決算の説明は以上のとおりになりますが、当社の戦略投資案件の進捗について、ここで若干、報告をさせていただきたいと思います。

まず、今年5月に公表いたしました、当社と昭シェルのアライアンスの進捗状況でございますけれども。早速4、6月におきまして、スポット原油への共同調達、配線オペレーションの効率化等に取り組んでおります。

アライアンスによる今期への収益影響というようなものは限定的と見ていますが、早期に、年間250億円以上のシナジーを発揮できるように、昨年末、一旦停止しておりましたPMI案件の協議の再開ですとか、両者でのワークショップ、それからテーマ別の検討会等に、現在取り組んでおるところでございます。

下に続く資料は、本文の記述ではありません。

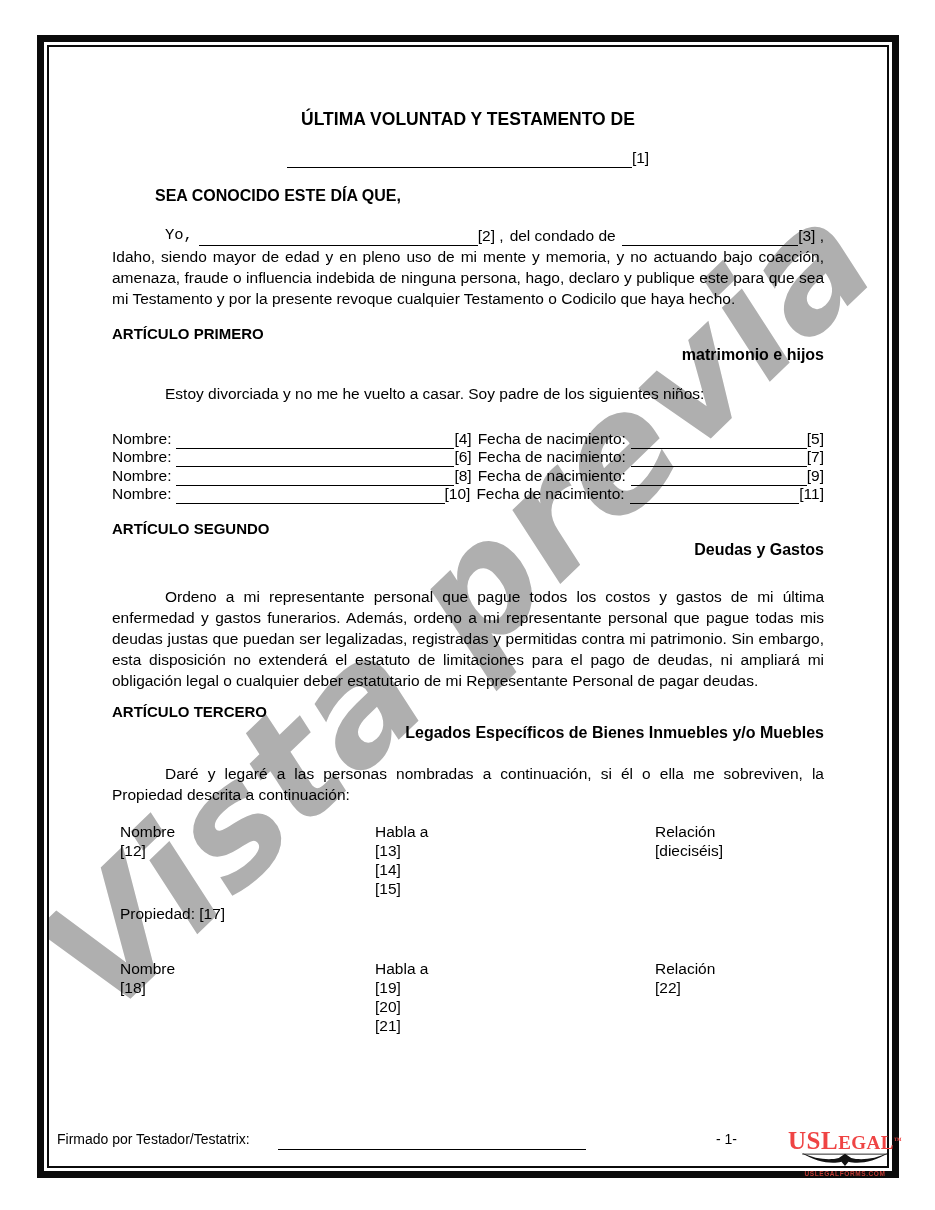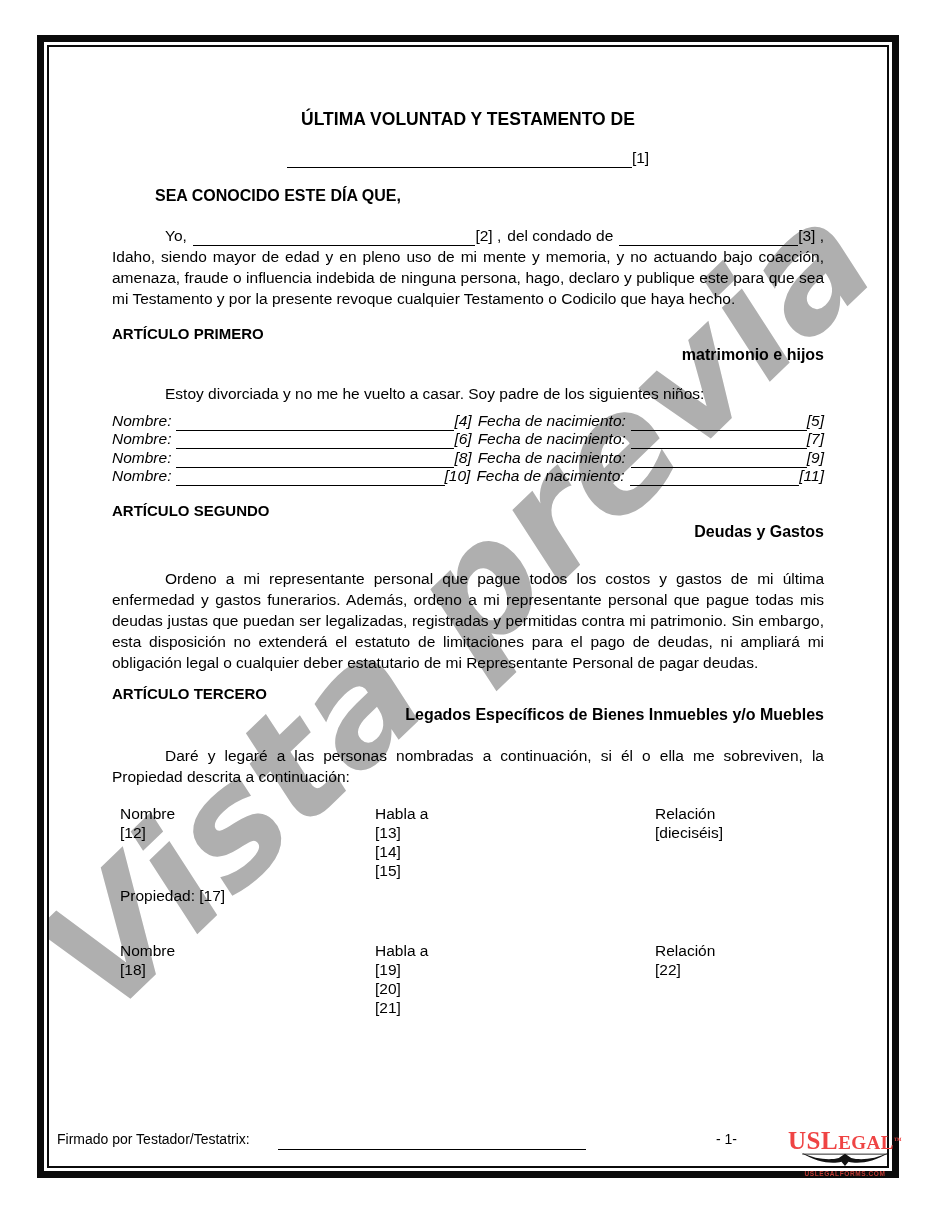--- a/index.html
+++ b/index.html
@@ -31,7 +31,7 @@
   .blank-center{display:flex;justify-content:center;align-items:flex-end;margin-top:20px;height:19px;}
   .salutation{font-weight:bold;font-size:16px;margin-top:18px;margin-left:43px;line-height:19px;}
   .intro-row{display:flex;align-items:flex-end;margin-top:20px;height:21px;}
-  .intro-row .lead{margin-left:53px;margin-right:6px;}
+  .intro-row .lead{margin-left:53px;margin-right:6px;font-family:Liberation Mono, monospace;}
   .just{text-align:justify;text-align-last:left;}
   .art-title{font-size:15px;font-weight:bold;text-align:left;margin-top:14px;line-height:21px;}
   .art-sub{font-size:16px;font-weight:bold;text-align:right;line-height:21px;}

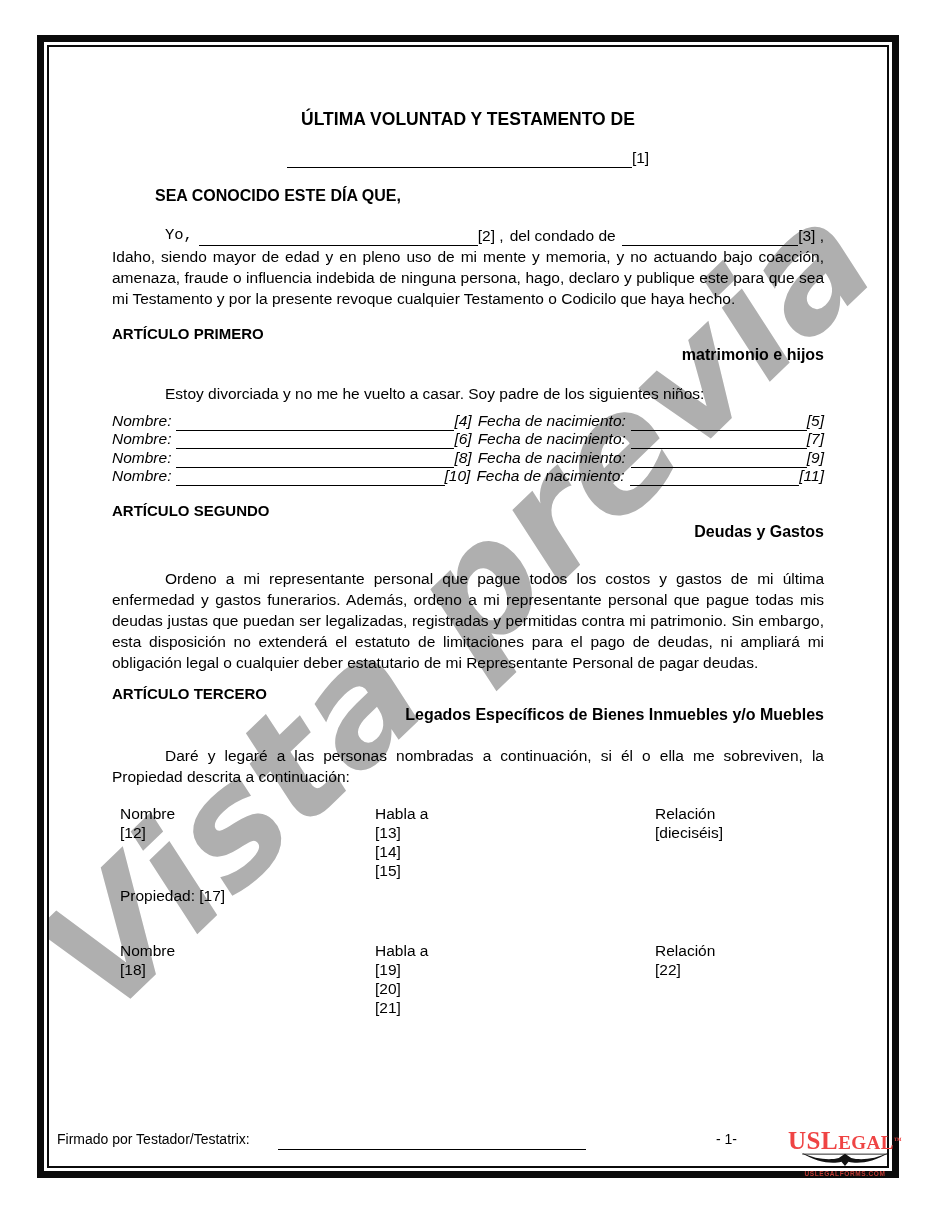--- a/index.html
+++ b/index.html
@@ -37,7 +37,7 @@
   .art-sub{font-size:16px;font-weight:bold;text-align:right;line-height:21px;}
   .indent{text-indent:53px;}
   .p-art1{margin-top:18px;line-height:21px;}
-  .rows{margin-top:8px;font-style:italic;}
+  .rows{margin-top:26px;}
   .child-row{display:flex;align-items:flex-end;height:18.6px;}
   .child-row .lbl{margin-right:5px;}
   .child-row .dob-lbl{margin-left:6px;margin-right:5px;}

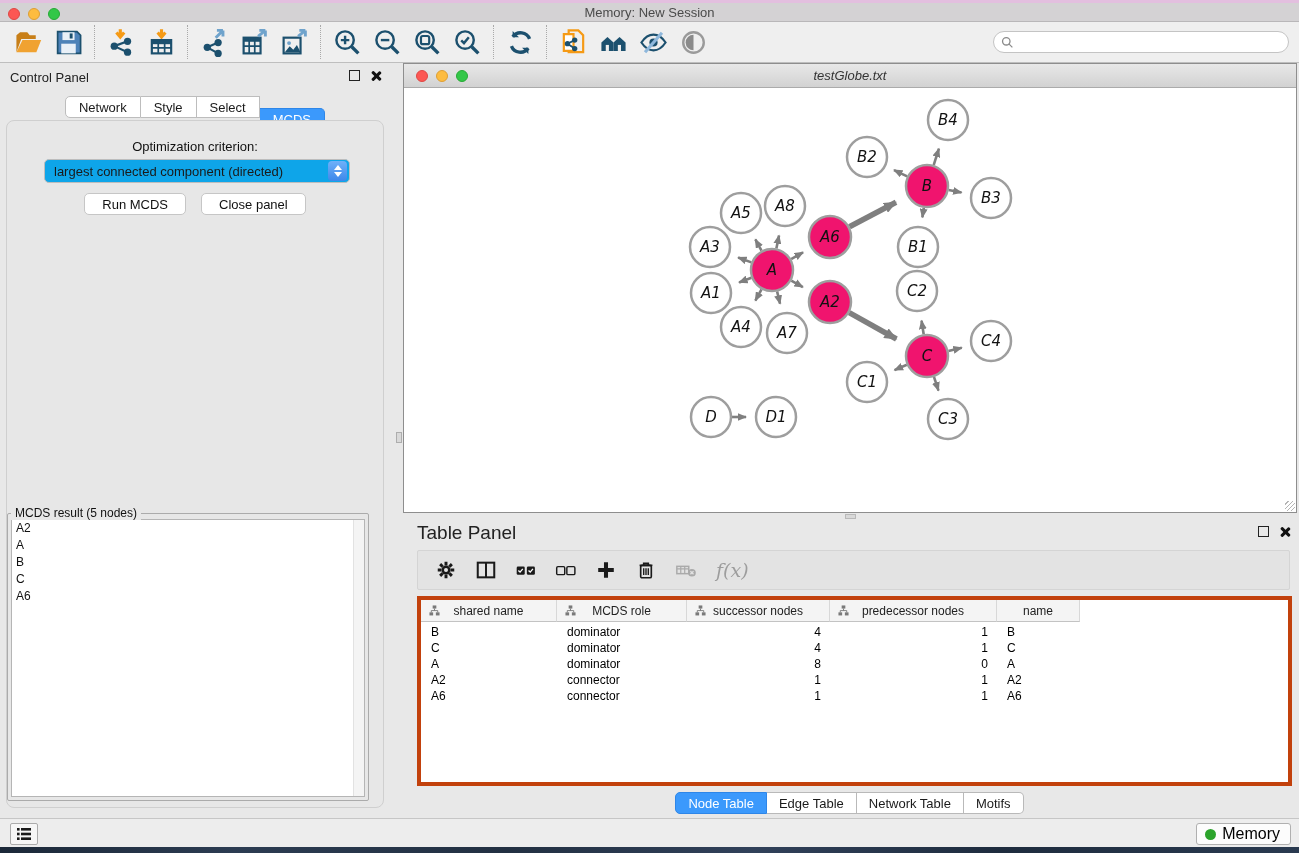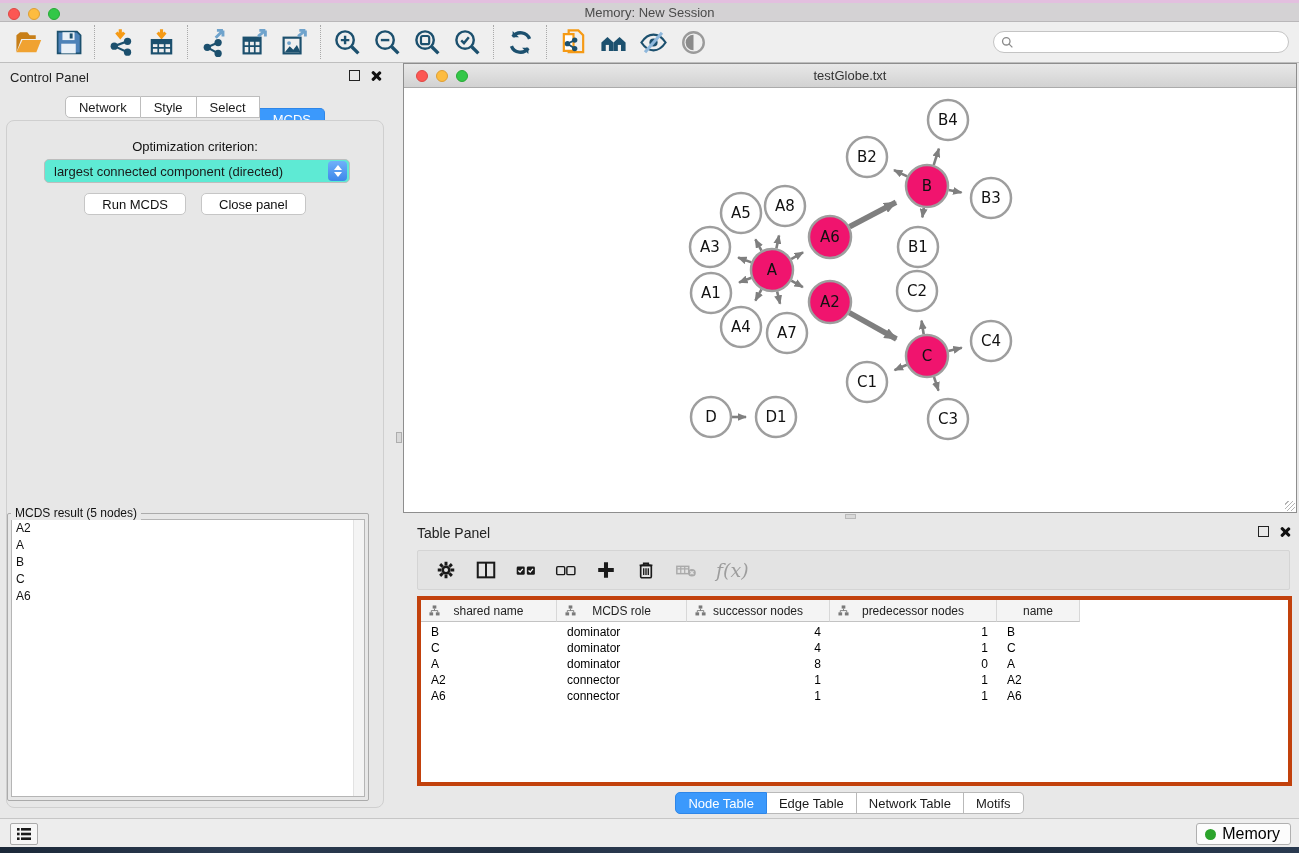--- a/index.html
+++ b/index.html
@@ -68,7 +68,7 @@
 
   
   .net-window { position:absolute; left:403px; top:63px; width:894px; height:450px;
-    background:#fde047; border:1px solid #8E8E8E; }
+    background:#fde047; border:1px solid #8E8E8E;font-style:italic; }
   .net-titlebar { position:relative; height:24px; background:linear-gradient(#E8E8E8,#D2D2D2);
     border-bottom:1px solid #ABABAB; display:flex; align-items:center; justify-content:center; }
   .net-titlebar .lights { left:12px; top:6px; }

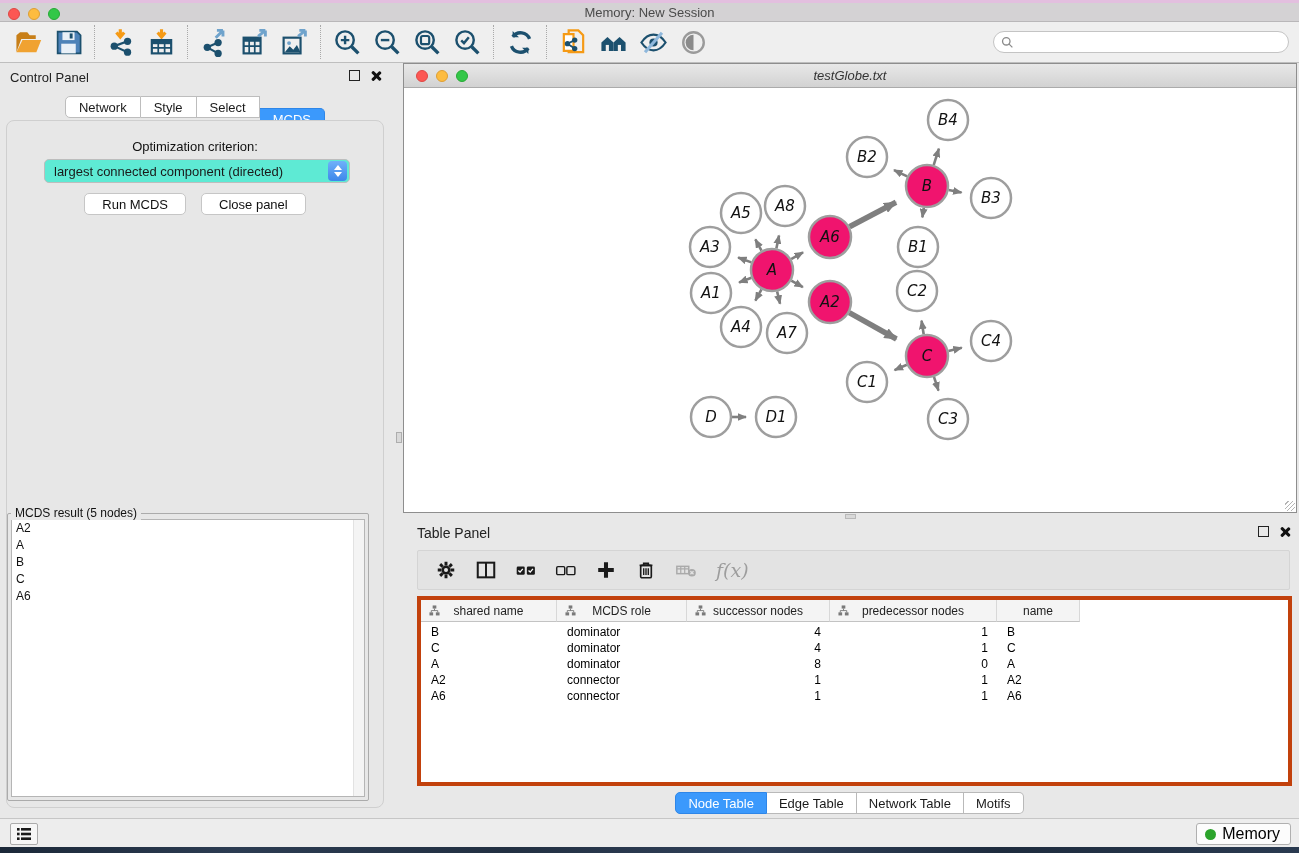--- a/index.html
+++ b/index.html
@@ -48,7 +48,7 @@
   .cp-body { position:absolute; left:6px; top:57px; width:378px; height:688px;
     background:#E7E7E7; border:1px solid #CFCFCF; border-radius:8px; }
   .opt-label { text-align:center; margin-top:18px; font-size:13px; color:#111; }
-  .dropdown { position:absolute; left:37px; top:38px; width:306px; height:24px; background:#5eead4;
+  .dropdown { position:absolute; left:37px; top:38px; width:306px; height:24px; background:#0ea5e9;
     border:1px solid #BDBDBD; border-radius:5px; display:flex; align-items:center; cursor:pointer; }
   .dropdown .dd-text { flex:1; padding-left:9px; font-size:13px; white-space:nowrap; }
   .dd-stepper { width:19px; height:20px; margin-right:2px; border-radius:4px;

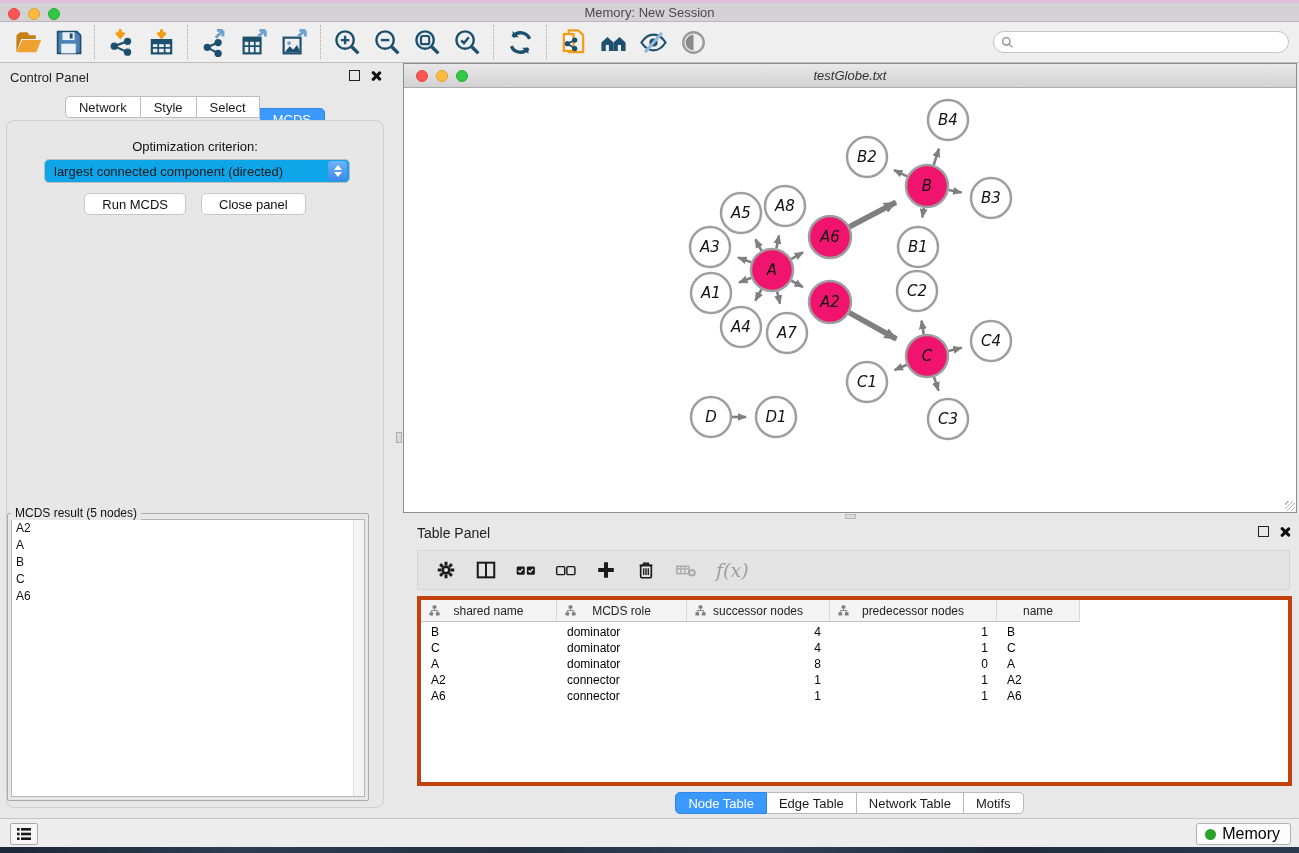--- a/index.html
+++ b/index.html
@@ -86,7 +86,7 @@
   
   .table-panel { position:absolute; left:400px; top:519px; width:899px; height:299px; background:#E8E8E8; }
   .tp-header { position:relative; height:27px; display:flex; align-items:center; padding-left:17px; }
-  .tp-title { font-size:14px; color:#222; }
+  .tp-title { font-size:19px; color:#222; }
   .tp-toolbar { position:absolute; left:17px; top:31px; width:873px; height:40px; background:#E3E3E3;
     border:1px solid #D4D4D4; border-radius:2px; display:flex; align-items:center; padding-left:10px; gap:4px; }
   .tp-btn { width:36px; height:32px; display:flex; align-items:center; justify-content:center; background:transparent; border:none; cursor:pointer; }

続きまして、ベトナムのニソン製油所の進捗状況ですが、8月3日にニソン製油所向けのクウェート原油の積み込みを実施しております。8月末には原油線がニソンに到着するという予定でございます。

今後、精製設備の試運転というものを行いまして、現時点では、予定どおり2017年度中に商業運転に移行できる見通しでございます。今後もこの両案件につきましては、進捗があり次第、ご報告をしていきたいと考えております。私からのご報告は以上でございます。